> **EXERCISE DETAILS**: Look below for the line containing "order number: PO-16052 -> PO-16712"; from there, print each line exactly up to and including the line containing "total: 1383.52 -> 1339.12", and stop.

> **DATA FOR THE TASK**:
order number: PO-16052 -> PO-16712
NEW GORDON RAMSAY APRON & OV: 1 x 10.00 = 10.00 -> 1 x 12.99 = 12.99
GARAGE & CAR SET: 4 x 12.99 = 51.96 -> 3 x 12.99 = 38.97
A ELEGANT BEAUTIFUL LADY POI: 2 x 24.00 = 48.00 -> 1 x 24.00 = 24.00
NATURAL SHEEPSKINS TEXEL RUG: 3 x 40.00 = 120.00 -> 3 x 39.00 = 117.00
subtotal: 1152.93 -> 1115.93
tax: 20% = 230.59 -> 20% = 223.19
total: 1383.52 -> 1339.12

--

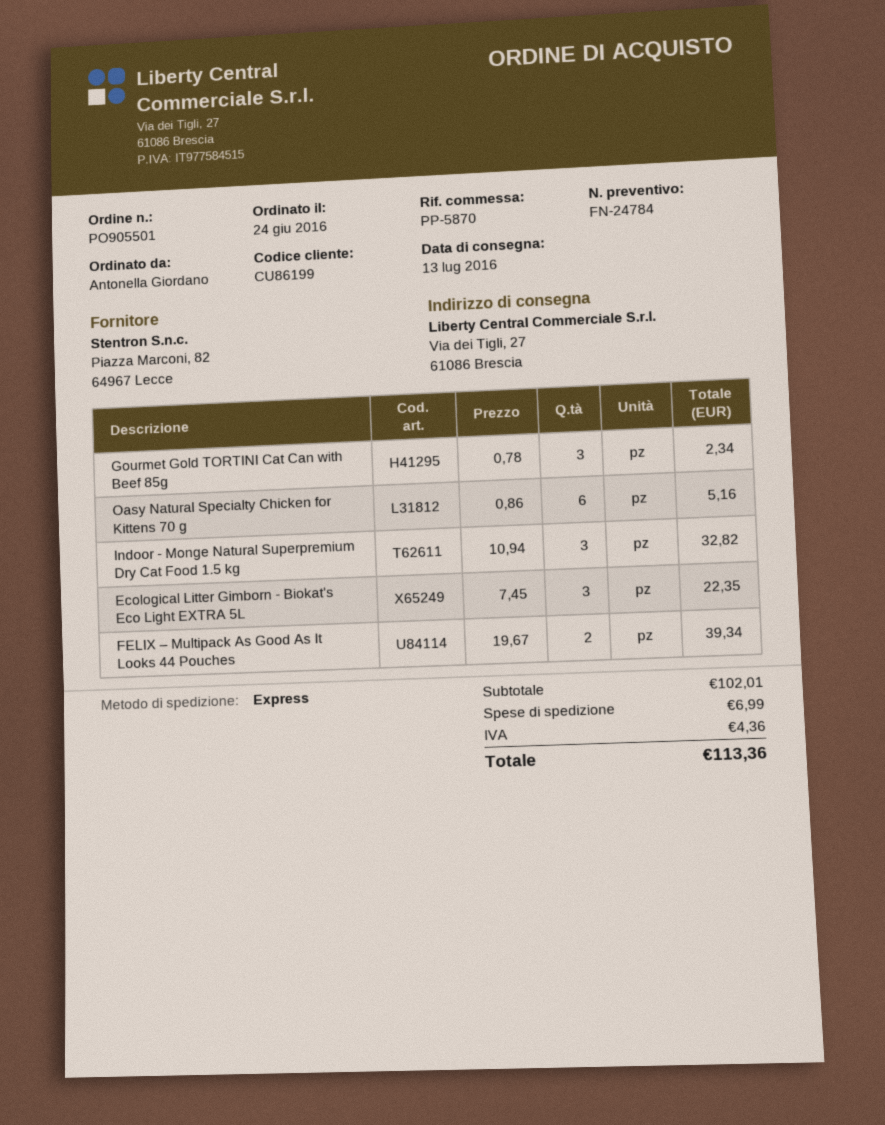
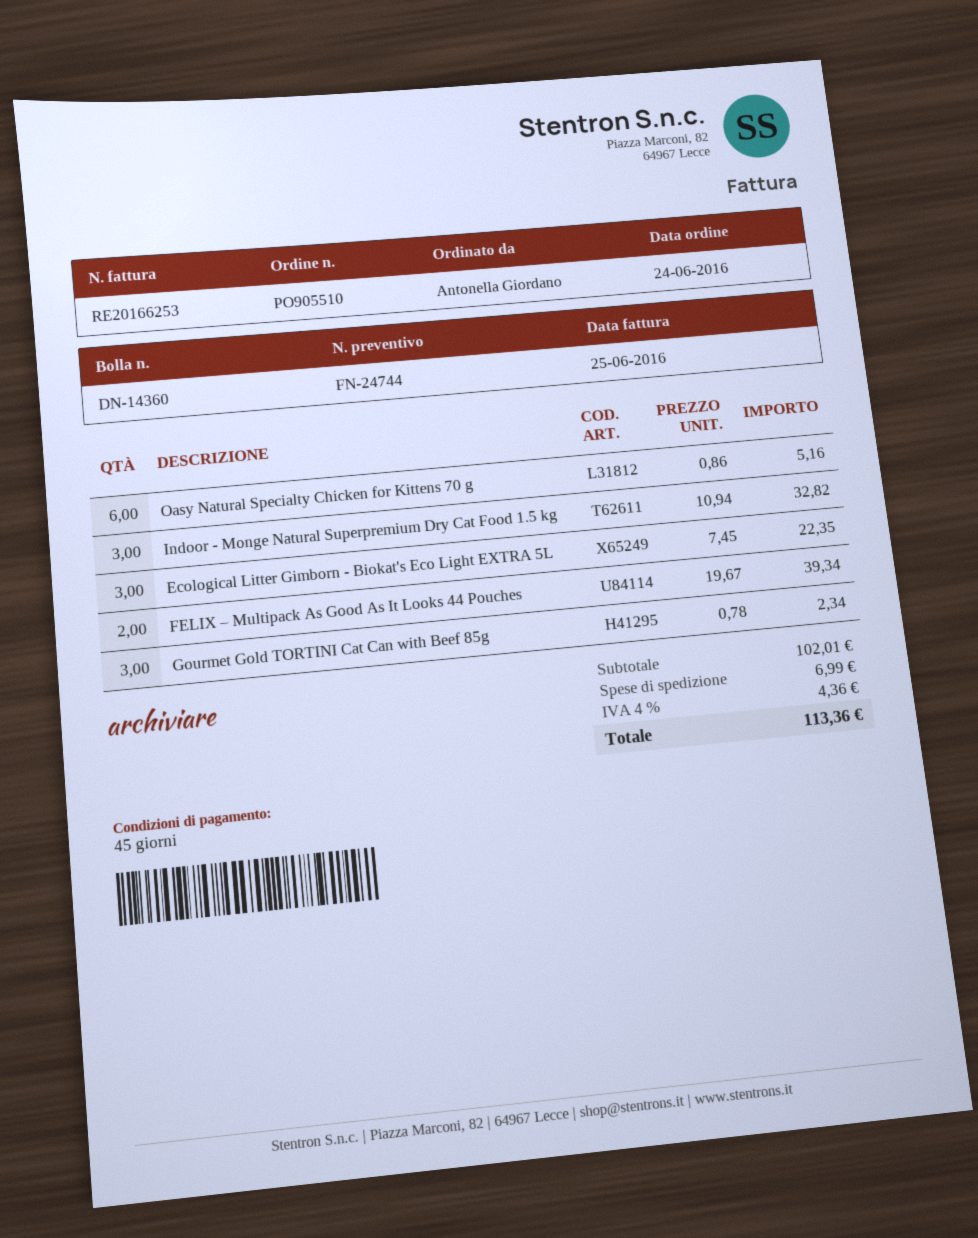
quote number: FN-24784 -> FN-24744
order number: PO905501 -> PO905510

--

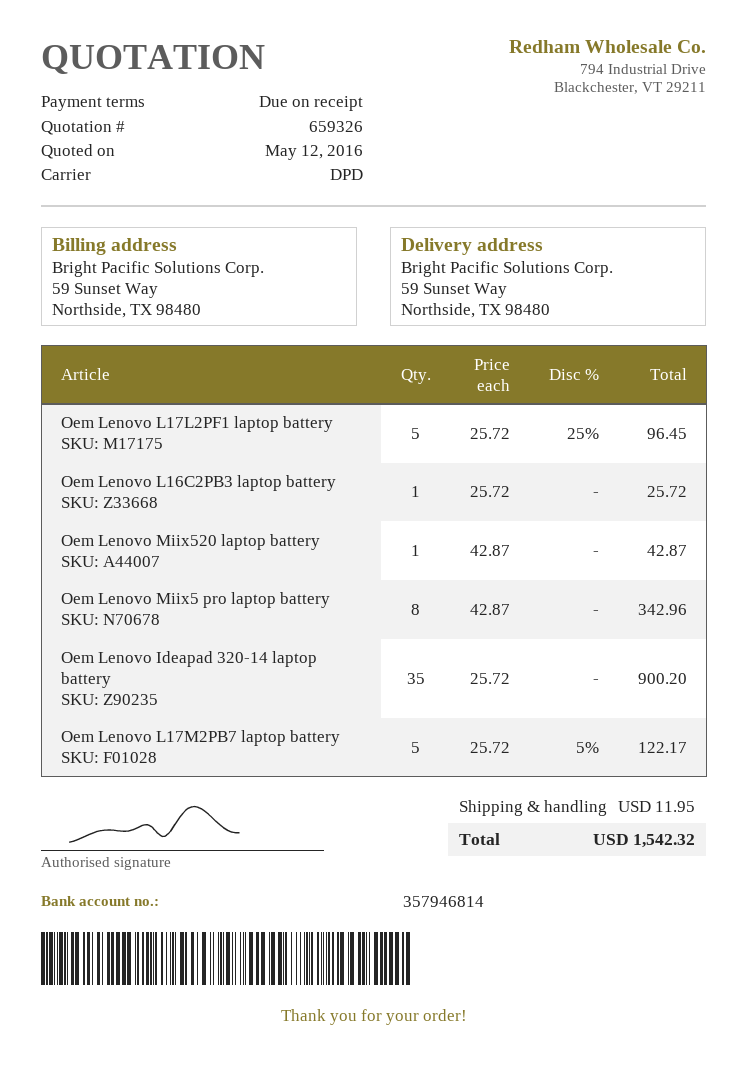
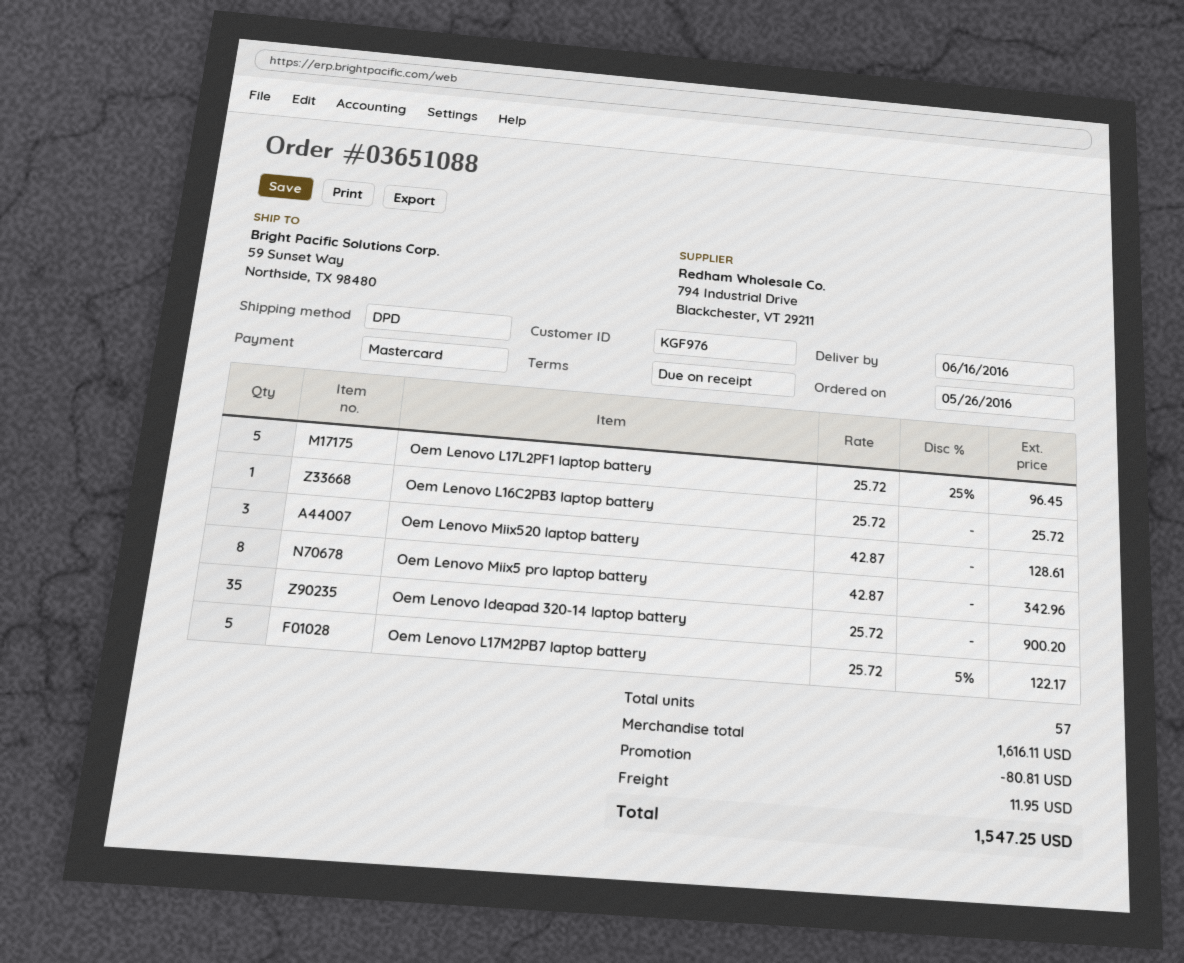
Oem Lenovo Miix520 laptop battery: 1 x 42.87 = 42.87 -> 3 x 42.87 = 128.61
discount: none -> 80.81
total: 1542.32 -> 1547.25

> **EXPECTED ANSWER**:
order number: PO-16052 -> PO-16712
NEW GORDON RAMSAY APRON & OV: 1 x 10.00 = 10.00 -> 1 x 12.99 = 12.99
GARAGE & CAR SET: 4 x 12.99 = 51.96 -> 3 x 12.99 = 38.97
A ELEGANT BEAUTIFUL LADY POI: 2 x 24.00 = 48.00 -> 1 x 24.00 = 24.00
NATURAL SHEEPSKINS TEXEL RUG: 3 x 40.00 = 120.00 -> 3 x 39.00 = 117.00
subtotal: 1152.93 -> 1115.93
tax: 20% = 230.59 -> 20% = 223.19
total: 1383.52 -> 1339.12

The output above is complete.